#### TASK ITEM:
Keeping every word the same, return the listing from its first line until the line holding "automatically using CMake" has been returned as well.

#### INPUT FOR THIS TASK:

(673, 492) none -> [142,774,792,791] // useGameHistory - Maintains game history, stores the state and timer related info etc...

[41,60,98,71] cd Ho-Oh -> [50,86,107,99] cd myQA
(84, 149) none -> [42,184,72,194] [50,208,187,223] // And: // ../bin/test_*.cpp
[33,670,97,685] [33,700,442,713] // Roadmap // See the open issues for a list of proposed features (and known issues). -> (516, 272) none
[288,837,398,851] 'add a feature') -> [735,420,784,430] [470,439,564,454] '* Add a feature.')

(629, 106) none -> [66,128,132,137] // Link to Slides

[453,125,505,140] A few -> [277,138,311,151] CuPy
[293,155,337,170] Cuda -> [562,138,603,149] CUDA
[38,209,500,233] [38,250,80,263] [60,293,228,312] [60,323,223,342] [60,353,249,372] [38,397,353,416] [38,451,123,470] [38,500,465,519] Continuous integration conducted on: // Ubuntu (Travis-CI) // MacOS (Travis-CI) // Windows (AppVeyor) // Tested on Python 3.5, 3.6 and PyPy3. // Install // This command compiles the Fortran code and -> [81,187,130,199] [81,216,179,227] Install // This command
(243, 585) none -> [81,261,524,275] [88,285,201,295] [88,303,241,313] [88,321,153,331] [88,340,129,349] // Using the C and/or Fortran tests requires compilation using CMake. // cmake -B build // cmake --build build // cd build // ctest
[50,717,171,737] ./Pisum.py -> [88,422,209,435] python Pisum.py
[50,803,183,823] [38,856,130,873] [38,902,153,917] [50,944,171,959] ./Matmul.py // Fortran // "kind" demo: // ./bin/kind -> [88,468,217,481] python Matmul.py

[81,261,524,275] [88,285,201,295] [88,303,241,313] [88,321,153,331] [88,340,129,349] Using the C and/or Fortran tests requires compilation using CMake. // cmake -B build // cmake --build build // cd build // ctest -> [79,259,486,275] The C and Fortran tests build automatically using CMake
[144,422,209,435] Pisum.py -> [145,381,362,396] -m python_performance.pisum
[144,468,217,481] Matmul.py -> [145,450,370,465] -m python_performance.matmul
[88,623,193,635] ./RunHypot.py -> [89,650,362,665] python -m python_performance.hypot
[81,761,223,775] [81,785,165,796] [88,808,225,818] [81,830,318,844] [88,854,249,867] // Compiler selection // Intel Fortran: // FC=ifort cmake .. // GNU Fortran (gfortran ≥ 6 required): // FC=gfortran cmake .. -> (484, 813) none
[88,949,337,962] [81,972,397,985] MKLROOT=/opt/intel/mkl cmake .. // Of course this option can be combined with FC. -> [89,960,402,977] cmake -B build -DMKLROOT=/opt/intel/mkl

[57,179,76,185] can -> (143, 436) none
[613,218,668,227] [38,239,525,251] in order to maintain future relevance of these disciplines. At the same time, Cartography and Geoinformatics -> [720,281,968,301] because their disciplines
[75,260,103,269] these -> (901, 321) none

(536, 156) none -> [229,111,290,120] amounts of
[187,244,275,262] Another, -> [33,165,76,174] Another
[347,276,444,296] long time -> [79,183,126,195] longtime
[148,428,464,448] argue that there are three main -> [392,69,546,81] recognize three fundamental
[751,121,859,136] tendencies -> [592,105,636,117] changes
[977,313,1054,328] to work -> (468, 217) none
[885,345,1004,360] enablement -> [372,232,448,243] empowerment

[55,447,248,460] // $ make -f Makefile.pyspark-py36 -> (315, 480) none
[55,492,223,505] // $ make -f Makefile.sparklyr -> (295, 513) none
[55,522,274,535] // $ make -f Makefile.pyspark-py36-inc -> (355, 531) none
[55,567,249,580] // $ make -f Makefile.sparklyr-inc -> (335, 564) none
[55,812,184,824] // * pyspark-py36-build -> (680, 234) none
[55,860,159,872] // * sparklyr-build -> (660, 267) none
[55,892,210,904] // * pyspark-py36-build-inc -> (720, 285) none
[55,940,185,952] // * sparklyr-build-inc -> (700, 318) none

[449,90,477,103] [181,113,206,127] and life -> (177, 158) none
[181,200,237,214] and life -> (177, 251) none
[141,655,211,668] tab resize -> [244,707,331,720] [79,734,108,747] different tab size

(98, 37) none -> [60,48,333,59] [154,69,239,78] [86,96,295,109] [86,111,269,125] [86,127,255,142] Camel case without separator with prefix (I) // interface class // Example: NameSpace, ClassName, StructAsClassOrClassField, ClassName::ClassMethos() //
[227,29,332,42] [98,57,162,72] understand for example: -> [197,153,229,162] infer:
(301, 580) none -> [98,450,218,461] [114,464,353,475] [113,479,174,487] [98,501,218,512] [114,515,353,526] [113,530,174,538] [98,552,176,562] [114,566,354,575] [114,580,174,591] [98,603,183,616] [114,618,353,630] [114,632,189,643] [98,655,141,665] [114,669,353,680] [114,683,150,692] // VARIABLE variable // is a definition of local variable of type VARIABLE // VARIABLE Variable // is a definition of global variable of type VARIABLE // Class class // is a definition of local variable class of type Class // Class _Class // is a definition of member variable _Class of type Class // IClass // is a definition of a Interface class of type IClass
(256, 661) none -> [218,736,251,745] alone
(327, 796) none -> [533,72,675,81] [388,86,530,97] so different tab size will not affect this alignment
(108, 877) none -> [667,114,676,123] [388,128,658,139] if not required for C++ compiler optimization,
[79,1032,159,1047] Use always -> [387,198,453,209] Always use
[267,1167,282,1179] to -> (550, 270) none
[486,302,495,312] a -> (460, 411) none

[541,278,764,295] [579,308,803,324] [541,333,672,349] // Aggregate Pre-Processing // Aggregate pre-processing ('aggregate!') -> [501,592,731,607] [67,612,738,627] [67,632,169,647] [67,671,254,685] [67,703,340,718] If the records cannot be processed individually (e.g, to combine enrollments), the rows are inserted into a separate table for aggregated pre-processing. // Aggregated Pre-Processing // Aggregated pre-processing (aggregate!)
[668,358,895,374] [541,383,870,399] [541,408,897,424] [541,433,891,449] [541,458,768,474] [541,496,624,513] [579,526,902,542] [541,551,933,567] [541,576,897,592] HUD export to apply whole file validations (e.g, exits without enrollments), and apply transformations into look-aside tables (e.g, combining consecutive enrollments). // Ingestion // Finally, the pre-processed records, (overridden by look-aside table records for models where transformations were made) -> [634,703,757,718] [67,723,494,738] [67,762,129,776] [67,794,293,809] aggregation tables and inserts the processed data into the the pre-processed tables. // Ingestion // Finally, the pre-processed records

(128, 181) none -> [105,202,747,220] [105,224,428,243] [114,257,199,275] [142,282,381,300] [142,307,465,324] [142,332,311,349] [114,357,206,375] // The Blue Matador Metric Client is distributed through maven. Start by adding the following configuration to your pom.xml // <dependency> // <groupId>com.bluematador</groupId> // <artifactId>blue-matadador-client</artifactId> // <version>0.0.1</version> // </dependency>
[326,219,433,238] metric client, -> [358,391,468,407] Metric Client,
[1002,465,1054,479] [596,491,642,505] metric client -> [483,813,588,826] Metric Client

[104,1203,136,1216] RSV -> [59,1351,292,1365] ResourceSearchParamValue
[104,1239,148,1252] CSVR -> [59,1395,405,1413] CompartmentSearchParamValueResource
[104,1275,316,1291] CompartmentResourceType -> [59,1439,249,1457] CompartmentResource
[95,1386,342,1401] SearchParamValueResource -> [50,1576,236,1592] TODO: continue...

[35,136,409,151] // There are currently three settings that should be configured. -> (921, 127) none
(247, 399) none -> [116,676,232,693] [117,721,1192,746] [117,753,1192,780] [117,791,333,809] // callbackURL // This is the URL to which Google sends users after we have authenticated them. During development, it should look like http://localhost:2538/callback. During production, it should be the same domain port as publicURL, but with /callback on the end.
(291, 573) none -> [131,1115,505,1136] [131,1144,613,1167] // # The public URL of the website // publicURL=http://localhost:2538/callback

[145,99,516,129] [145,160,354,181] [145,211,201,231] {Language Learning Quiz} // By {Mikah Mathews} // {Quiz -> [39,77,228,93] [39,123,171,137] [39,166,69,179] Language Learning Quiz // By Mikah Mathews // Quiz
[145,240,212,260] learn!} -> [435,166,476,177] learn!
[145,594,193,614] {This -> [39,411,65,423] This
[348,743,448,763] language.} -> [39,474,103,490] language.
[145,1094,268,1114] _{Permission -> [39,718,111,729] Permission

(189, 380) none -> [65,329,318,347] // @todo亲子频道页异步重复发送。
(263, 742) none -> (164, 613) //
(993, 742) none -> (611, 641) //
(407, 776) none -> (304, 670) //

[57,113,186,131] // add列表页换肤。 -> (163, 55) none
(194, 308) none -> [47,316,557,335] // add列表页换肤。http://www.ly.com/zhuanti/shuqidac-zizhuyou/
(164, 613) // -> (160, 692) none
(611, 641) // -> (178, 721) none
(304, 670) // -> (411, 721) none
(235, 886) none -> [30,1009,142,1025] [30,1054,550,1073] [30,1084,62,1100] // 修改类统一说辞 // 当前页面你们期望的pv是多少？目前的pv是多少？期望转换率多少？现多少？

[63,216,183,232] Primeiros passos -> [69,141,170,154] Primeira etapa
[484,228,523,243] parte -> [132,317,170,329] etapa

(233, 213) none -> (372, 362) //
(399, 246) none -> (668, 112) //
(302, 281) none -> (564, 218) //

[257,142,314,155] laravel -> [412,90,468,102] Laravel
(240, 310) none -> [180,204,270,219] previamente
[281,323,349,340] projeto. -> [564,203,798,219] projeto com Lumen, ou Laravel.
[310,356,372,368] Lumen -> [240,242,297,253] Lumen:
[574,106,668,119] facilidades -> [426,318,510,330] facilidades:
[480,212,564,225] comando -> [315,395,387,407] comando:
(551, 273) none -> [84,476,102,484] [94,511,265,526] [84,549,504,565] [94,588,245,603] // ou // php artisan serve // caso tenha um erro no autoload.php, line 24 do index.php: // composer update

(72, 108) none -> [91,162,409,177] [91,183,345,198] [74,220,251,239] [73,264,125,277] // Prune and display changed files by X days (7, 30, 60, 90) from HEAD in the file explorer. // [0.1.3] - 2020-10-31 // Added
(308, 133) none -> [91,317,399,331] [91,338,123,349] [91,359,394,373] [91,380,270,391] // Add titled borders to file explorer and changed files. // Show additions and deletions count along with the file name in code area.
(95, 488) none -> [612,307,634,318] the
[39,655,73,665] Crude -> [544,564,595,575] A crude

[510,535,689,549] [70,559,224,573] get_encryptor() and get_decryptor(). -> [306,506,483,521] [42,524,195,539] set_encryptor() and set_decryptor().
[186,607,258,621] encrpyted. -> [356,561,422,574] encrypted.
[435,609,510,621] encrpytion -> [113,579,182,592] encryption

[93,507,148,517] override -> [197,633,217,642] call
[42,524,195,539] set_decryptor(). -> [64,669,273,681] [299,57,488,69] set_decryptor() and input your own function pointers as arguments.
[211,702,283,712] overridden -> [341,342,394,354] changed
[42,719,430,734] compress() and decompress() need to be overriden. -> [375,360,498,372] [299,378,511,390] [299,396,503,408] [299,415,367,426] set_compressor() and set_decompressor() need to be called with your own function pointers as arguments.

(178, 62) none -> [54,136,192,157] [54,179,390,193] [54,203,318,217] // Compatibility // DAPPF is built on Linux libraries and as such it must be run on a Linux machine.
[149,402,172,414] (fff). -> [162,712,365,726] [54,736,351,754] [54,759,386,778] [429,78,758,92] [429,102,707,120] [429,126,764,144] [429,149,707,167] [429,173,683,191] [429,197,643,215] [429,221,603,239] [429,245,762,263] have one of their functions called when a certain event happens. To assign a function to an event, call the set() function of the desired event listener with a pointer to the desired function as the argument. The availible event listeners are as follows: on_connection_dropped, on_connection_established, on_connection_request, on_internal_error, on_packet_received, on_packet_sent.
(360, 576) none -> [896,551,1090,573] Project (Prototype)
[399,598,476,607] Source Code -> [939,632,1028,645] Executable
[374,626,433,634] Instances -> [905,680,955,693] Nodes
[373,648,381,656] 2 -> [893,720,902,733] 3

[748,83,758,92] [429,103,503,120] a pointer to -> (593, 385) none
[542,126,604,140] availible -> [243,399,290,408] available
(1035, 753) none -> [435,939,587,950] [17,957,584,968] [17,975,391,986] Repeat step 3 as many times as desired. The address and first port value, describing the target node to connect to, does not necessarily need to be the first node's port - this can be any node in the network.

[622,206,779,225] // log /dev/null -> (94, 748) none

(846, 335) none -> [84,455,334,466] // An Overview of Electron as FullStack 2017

#### PROBLEM SOLUTION:
(673, 492) none -> [142,774,792,791] // useGameHistory - Maintains game history, stores the state and timer related info etc...

[41,60,98,71] cd Ho-Oh -> [50,86,107,99] cd myQA
(84, 149) none -> [42,184,72,194] [50,208,187,223] // And: // ../bin/test_*.cpp
[33,670,97,685] [33,700,442,713] // Roadmap // See the open issues for a list of proposed features (and known issues). -> (516, 272) none
[288,837,398,851] 'add a feature') -> [735,420,784,430] [470,439,564,454] '* Add a feature.')

(629, 106) none -> [66,128,132,137] // Link to Slides

[453,125,505,140] A few -> [277,138,311,151] CuPy
[293,155,337,170] Cuda -> [562,138,603,149] CUDA
[38,209,500,233] [38,250,80,263] [60,293,228,312] [60,323,223,342] [60,353,249,372] [38,397,353,416] [38,451,123,470] [38,500,465,519] Continuous integration conducted on: // Ubuntu (Travis-CI) // MacOS (Travis-CI) // Windows (AppVeyor) // Tested on Python 3.5, 3.6 and PyPy3. // Install // This command compiles the Fortran code and -> [81,187,130,199] [81,216,179,227] Install // This command
(243, 585) none -> [81,261,524,275] [88,285,201,295] [88,303,241,313] [88,321,153,331] [88,340,129,349] // Using the C and/or Fortran tests requires compilation using CMake. // cmake -B build // cmake --build build // cd build // ctest
[50,717,171,737] ./Pisum.py -> [88,422,209,435] python Pisum.py
[50,803,183,823] [38,856,130,873] [38,902,153,917] [50,944,171,959] ./Matmul.py // Fortran // "kind" demo: // ./bin/kind -> [88,468,217,481] python Matmul.py

[81,261,524,275] [88,285,201,295] [88,303,241,313] [88,321,153,331] [88,340,129,349] Using the C and/or Fortran tests requires compilation using CMake. // cmake -B build // cmake --build build // cd build // ctest -> [79,259,486,275] The C and Fortran tests build automatically using CMake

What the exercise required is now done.